- **Prompt**: The records below are to be reproduced exactly, with the pictures left out.
--
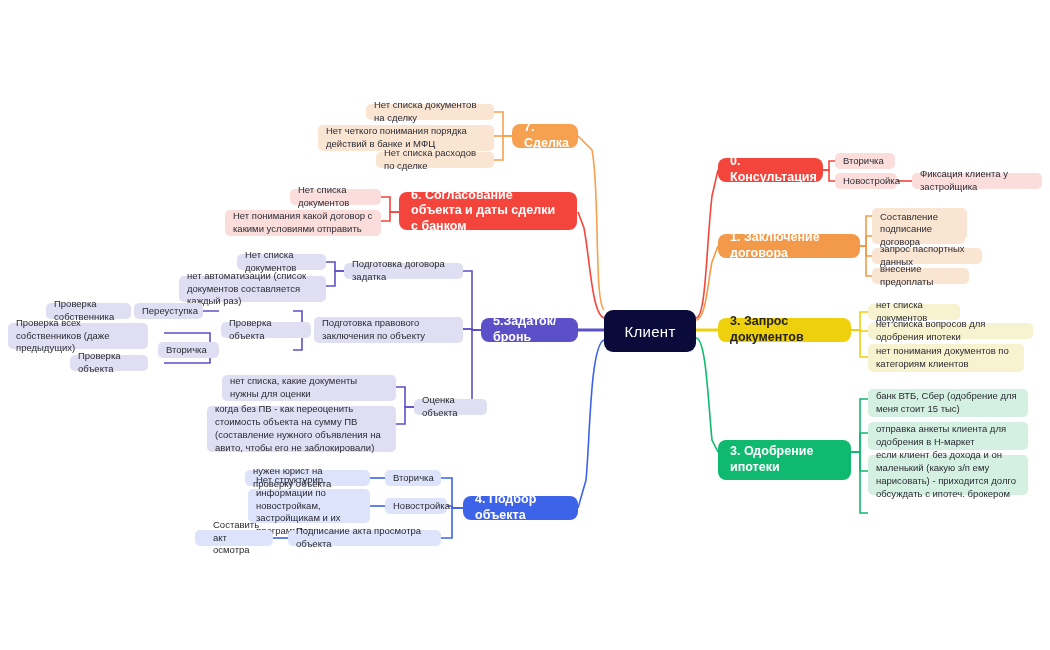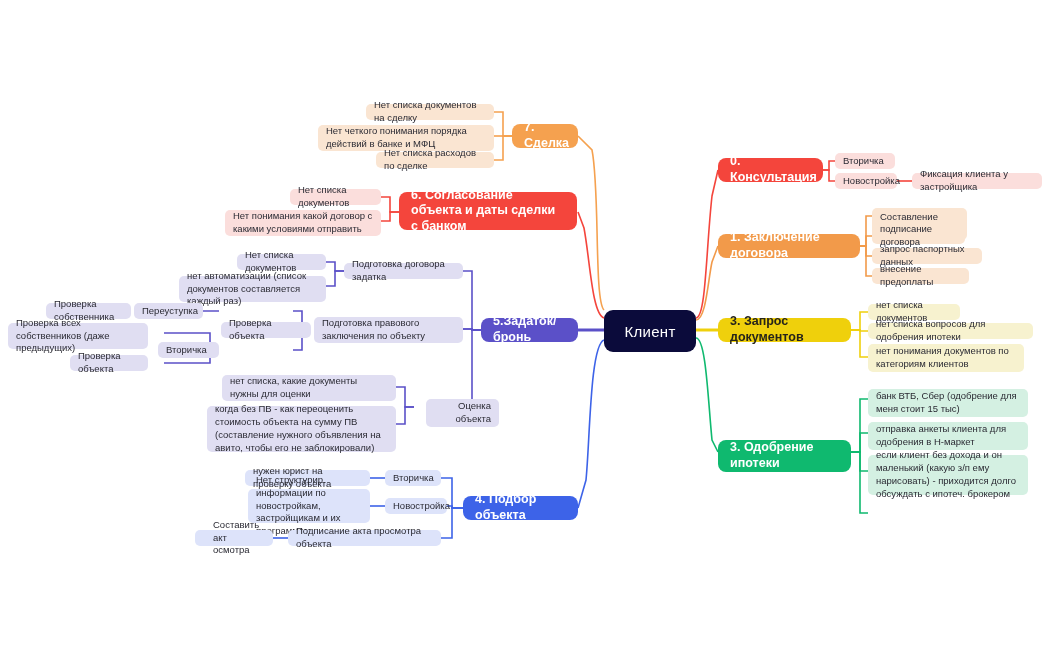--- a/index.html
+++ b/index.html
@@ -158,21 +158,21 @@
   <div class="node leaf t-yellow" style="left:868px;top:304px;width:92px;height:16px;">
     <span>нет списка документов</span>
   </div>
   <div class="node leaf t-yellow" style="left:868px;top:323px;width:165px;height:16px;">
     <span>нет списка вопросов для одобрения ипотеки</span>
   </div>
   <div class="node leaf t-yellow" style="left:868px;top:344px;width:156px;height:28px;">
     <span>нет понимания документов по категориям клиентов</span>
   </div>
 
-  <div class="node branch green" style="left:718px;top:440px;width:133px;height:32px;">
+  <div class="node branch green" style="left:718px;top:440px;width:133px;height:40px;">
     <span>3. Одобрение ипотеки</span>
   </div>
   <div class="node leaf t-green" style="left:868px;top:389px;width:160px;height:28px;">
     <span>банк ВТБ, Сбер (одобрение для меня стоит 15 тыс)</span>
   </div>
   <div class="node leaf t-green" style="left:868px;top:422px;width:160px;height:28px;">
     <span>отправка анкеты клиента для одобрения в Н-маркет</span>
   </div>
   <div class="node leaf t-green" style="left:868px;top:455px;width:160px;height:40px;">
     <span>если клиент без дохода и он маленький (какую з/п ему нарисовать) - приходится долго обсуждать с ипотеч. брокером</span>
@@ -230,21 +230,21 @@
   <div class="node leaf t-purple" style="left:158px;top:342px;width:61px;height:16px;">
     <span>Вторичка</span>
   </div>
   <div class="node leaf t-purple" style="left:8px;top:323px;width:140px;height:26px;">
     <span>Проверка всех собственников (даже предыдущих)</span>
   </div>
   <div class="node leaf t-purple" style="left:70px;top:355px;width:78px;height:16px;">
     <span>Проверка объекта</span>
   </div>
 
-  <div class="node leaf t-purple mid" style="left:426px;top:399px;width:73px;height:28px;text-align:right;">
+  <div class="node leaf t-purple mid" style="left:414px;top:399px;width:73px;height:16px;">
     <span>Оценка объекта</span>
   </div>
   <div class="node leaf t-purple" style="left:222px;top:375px;width:174px;height:26px;">
     <span>нет списка, какие документы нужны для оценки</span>
   </div>
   <div class="node leaf t-purple" style="left:207px;top:406px;width:189px;height:46px;">
     <span>когда без ПВ - как переоценить стоимость объекта на сумму ПВ (составление нужного объявления на авито, чтобы его не заблокировали)</span>
   </div>
 
   <div class="node branch red2" style="left:399px;top:192px;width:178px;height:38px;">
--
- **Reply to the task**:
--- a/index.html
+++ b/index.html
@@ -158,21 +158,21 @@
   <div class="node leaf t-yellow" style="left:868px;top:304px;width:92px;height:16px;">
     <span>нет списка документов</span>
   </div>
   <div class="node leaf t-yellow" style="left:868px;top:323px;width:165px;height:16px;">
     <span>нет списка вопросов для одобрения ипотеки</span>
   </div>
   <div class="node leaf t-yellow" style="left:868px;top:344px;width:156px;height:28px;">
     <span>нет понимания документов по категориям клиентов</span>
   </div>
 
-  <div class="node branch green" style="left:718px;top:440px;width:133px;height:32px;">
+  <div class="node branch green" style="left:718px;top:440px;width:133px;height:40px;">
     <span>3. Одобрение ипотеки</span>
   </div>
   <div class="node leaf t-green" style="left:868px;top:389px;width:160px;height:28px;">
     <span>банк ВТБ, Сбер (одобрение для меня стоит 15 тыс)</span>
   </div>
   <div class="node leaf t-green" style="left:868px;top:422px;width:160px;height:28px;">
     <span>отправка анкеты клиента для одобрения в Н-маркет</span>
   </div>
   <div class="node leaf t-green" style="left:868px;top:455px;width:160px;height:40px;">
     <span>если клиент без дохода и он маленький (какую з/п ему нарисовать) - приходится долго обсуждать с ипотеч. брокером</span>
@@ -230,21 +230,21 @@
   <div class="node leaf t-purple" style="left:158px;top:342px;width:61px;height:16px;">
     <span>Вторичка</span>
   </div>
   <div class="node leaf t-purple" style="left:8px;top:323px;width:140px;height:26px;">
     <span>Проверка всех собственников (даже предыдущих)</span>
   </div>
   <div class="node leaf t-purple" style="left:70px;top:355px;width:78px;height:16px;">
     <span>Проверка объекта</span>
   </div>
 
-  <div class="node leaf t-purple mid" style="left:426px;top:399px;width:73px;height:28px;text-align:right;">
+  <div class="node leaf t-purple mid" style="left:414px;top:399px;width:73px;height:16px;">
     <span>Оценка объекта</span>
   </div>
   <div class="node leaf t-purple" style="left:222px;top:375px;width:174px;height:26px;">
     <span>нет списка, какие документы нужны для оценки</span>
   </div>
   <div class="node leaf t-purple" style="left:207px;top:406px;width:189px;height:46px;">
     <span>когда без ПВ - как переоценить стоимость объекта на сумму ПВ (составление нужного объявления на авито, чтобы его не заблокировали)</span>
   </div>
 
   <div class="node branch red2" style="left:399px;top:192px;width:178px;height:38px;">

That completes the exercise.